▶ [Description of the task]
Lines outside the range are not wanted. Give again exactly the lines between the line holding "ordered by: Danielle" and the line holding "total: 7371.47 -> 7830.56", inclusive, from the listing below.

▶ [The data]

····················

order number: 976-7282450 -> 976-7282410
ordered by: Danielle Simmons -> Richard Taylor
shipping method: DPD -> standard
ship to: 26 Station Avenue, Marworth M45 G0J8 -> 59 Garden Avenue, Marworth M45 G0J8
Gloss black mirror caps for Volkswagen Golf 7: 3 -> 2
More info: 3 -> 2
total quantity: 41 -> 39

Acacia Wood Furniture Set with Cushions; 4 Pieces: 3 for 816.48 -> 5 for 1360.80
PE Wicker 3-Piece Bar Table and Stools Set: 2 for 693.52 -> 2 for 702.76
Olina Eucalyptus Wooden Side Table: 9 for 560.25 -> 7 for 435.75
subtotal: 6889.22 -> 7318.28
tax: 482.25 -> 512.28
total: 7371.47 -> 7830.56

····················

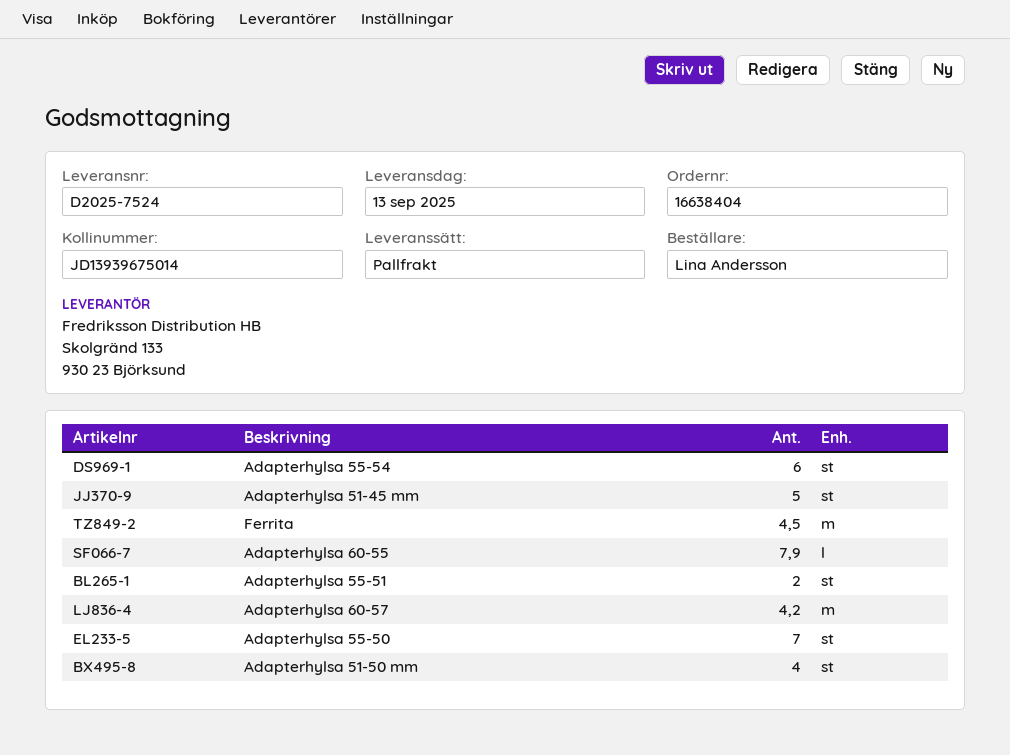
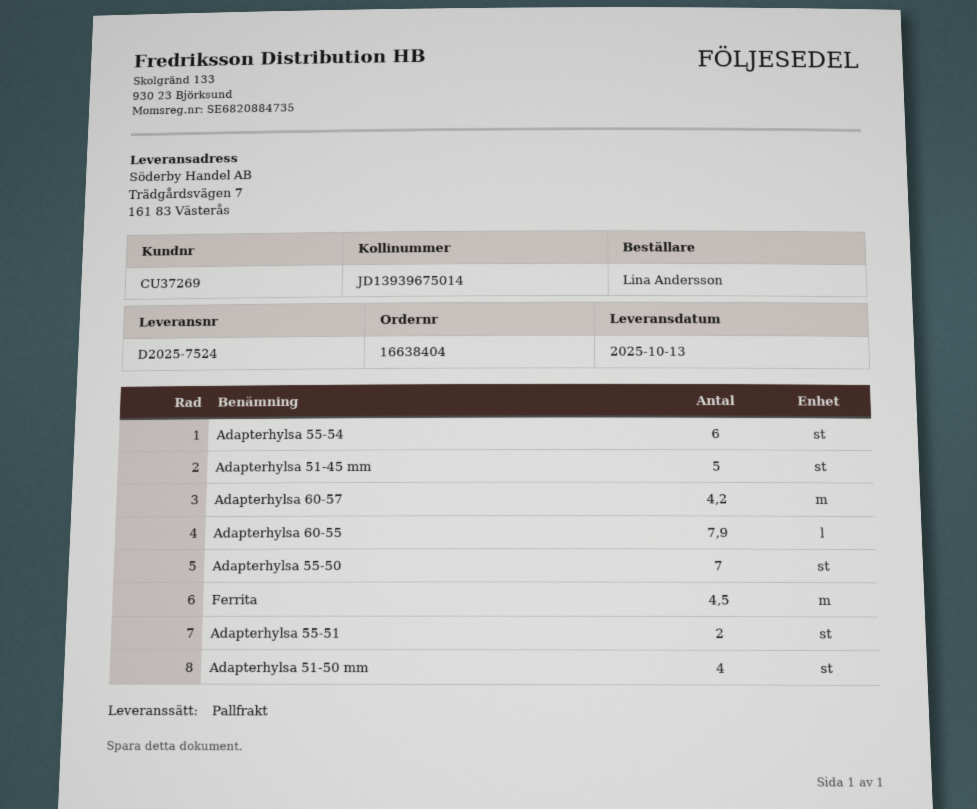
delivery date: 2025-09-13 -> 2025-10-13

····················

▶ [Response]
ordered by: Danielle Simmons -> Richard Taylor
shipping method: DPD -> standard
ship to: 26 Station Avenue, Marworth M45 G0J8 -> 59 Garden Avenue, Marworth M45 G0J8
Gloss black mirror caps for Volkswagen Golf 7: 3 -> 2
More info: 3 -> 2
total quantity: 41 -> 39

Acacia Wood Furniture Set with Cushions; 4 Pieces: 3 for 816.48 -> 5 for 1360.80
PE Wicker 3-Piece Bar Table and Stools Set: 2 for 693.52 -> 2 for 702.76
Olina Eucalyptus Wooden Side Table: 9 for 560.25 -> 7 for 435.75
subtotal: 6889.22 -> 7318.28
tax: 482.25 -> 512.28
total: 7371.47 -> 7830.56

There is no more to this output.